> Input for this task
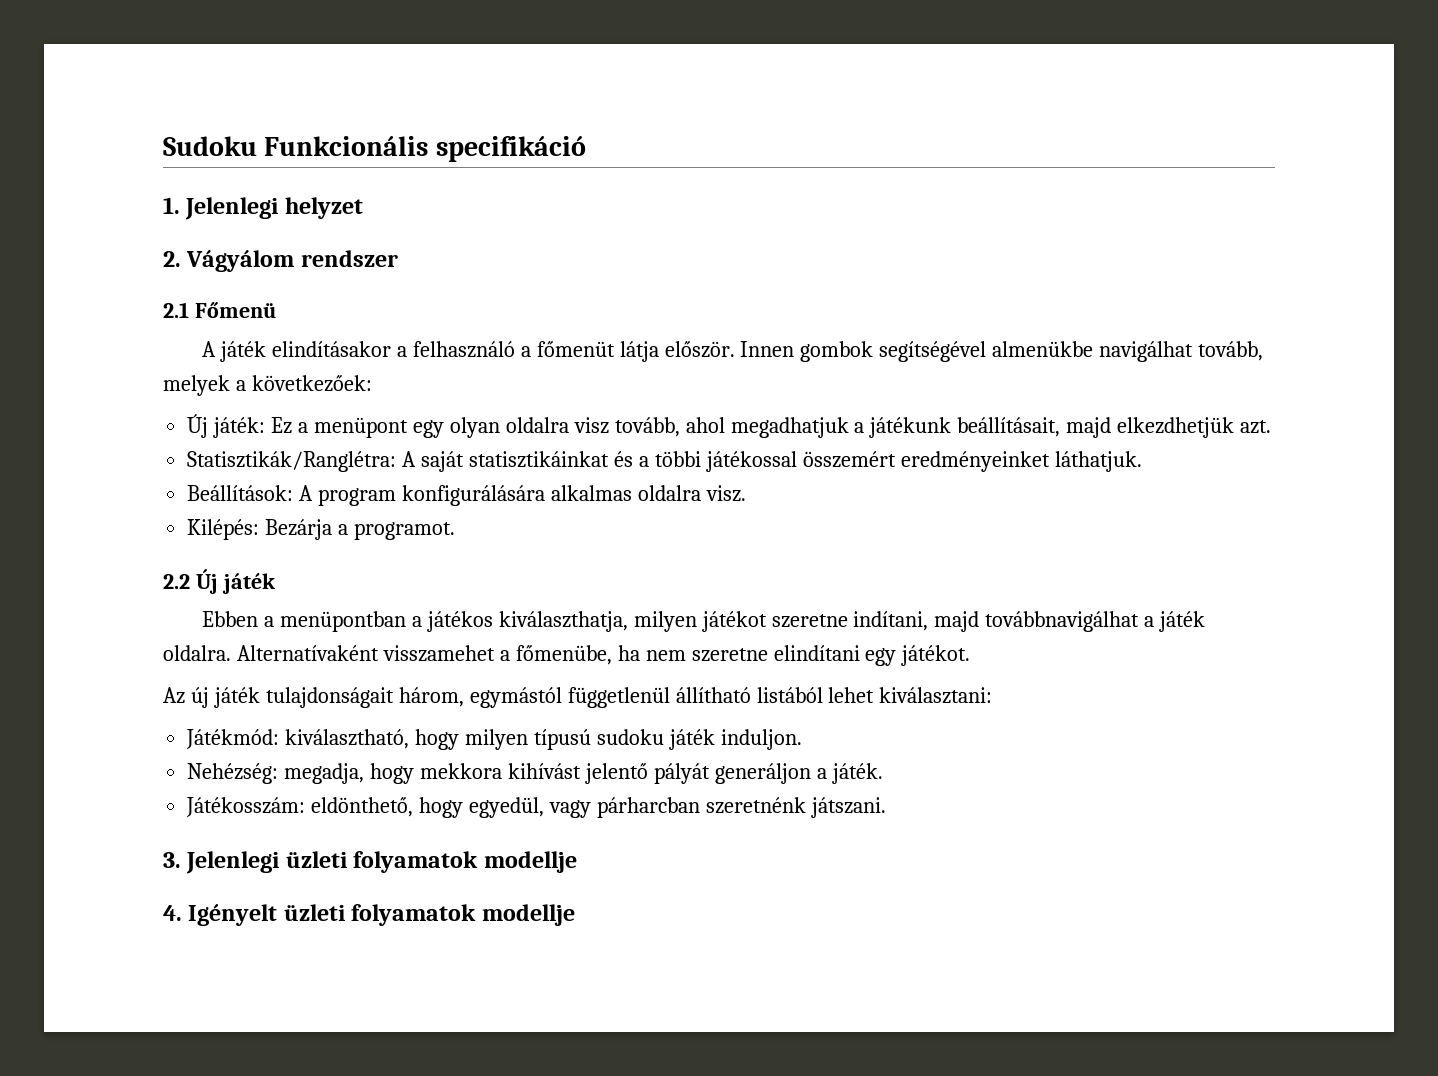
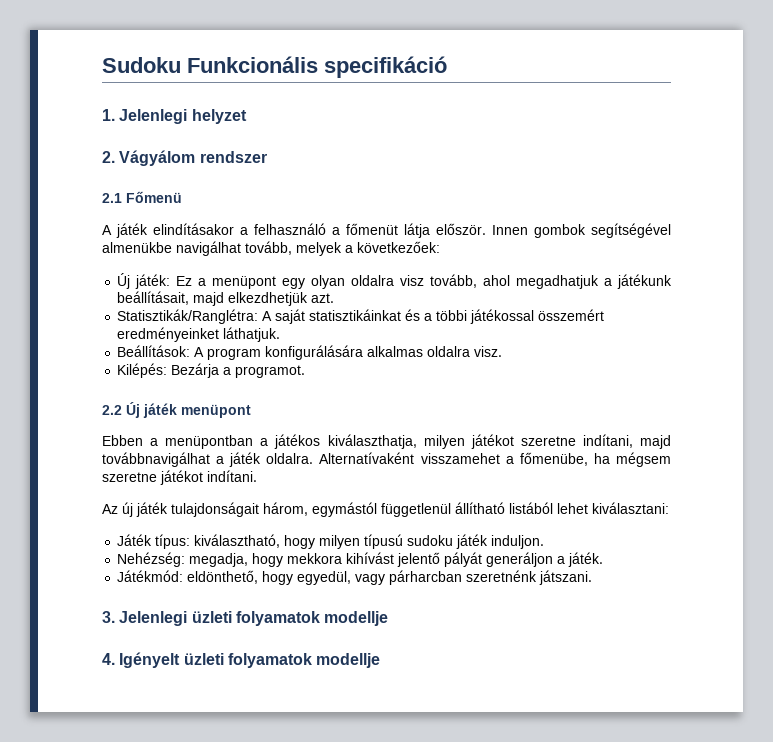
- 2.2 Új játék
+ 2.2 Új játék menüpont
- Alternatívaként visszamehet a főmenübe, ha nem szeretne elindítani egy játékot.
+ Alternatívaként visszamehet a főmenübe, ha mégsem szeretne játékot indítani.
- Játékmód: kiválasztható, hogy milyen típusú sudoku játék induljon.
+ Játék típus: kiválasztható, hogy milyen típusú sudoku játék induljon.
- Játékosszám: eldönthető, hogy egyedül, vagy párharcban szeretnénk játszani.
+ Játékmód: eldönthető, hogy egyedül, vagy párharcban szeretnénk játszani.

> Exercise description
Find how many lines of the listing include the word "egyedül", and state that number by itself.

> Exercise answer
2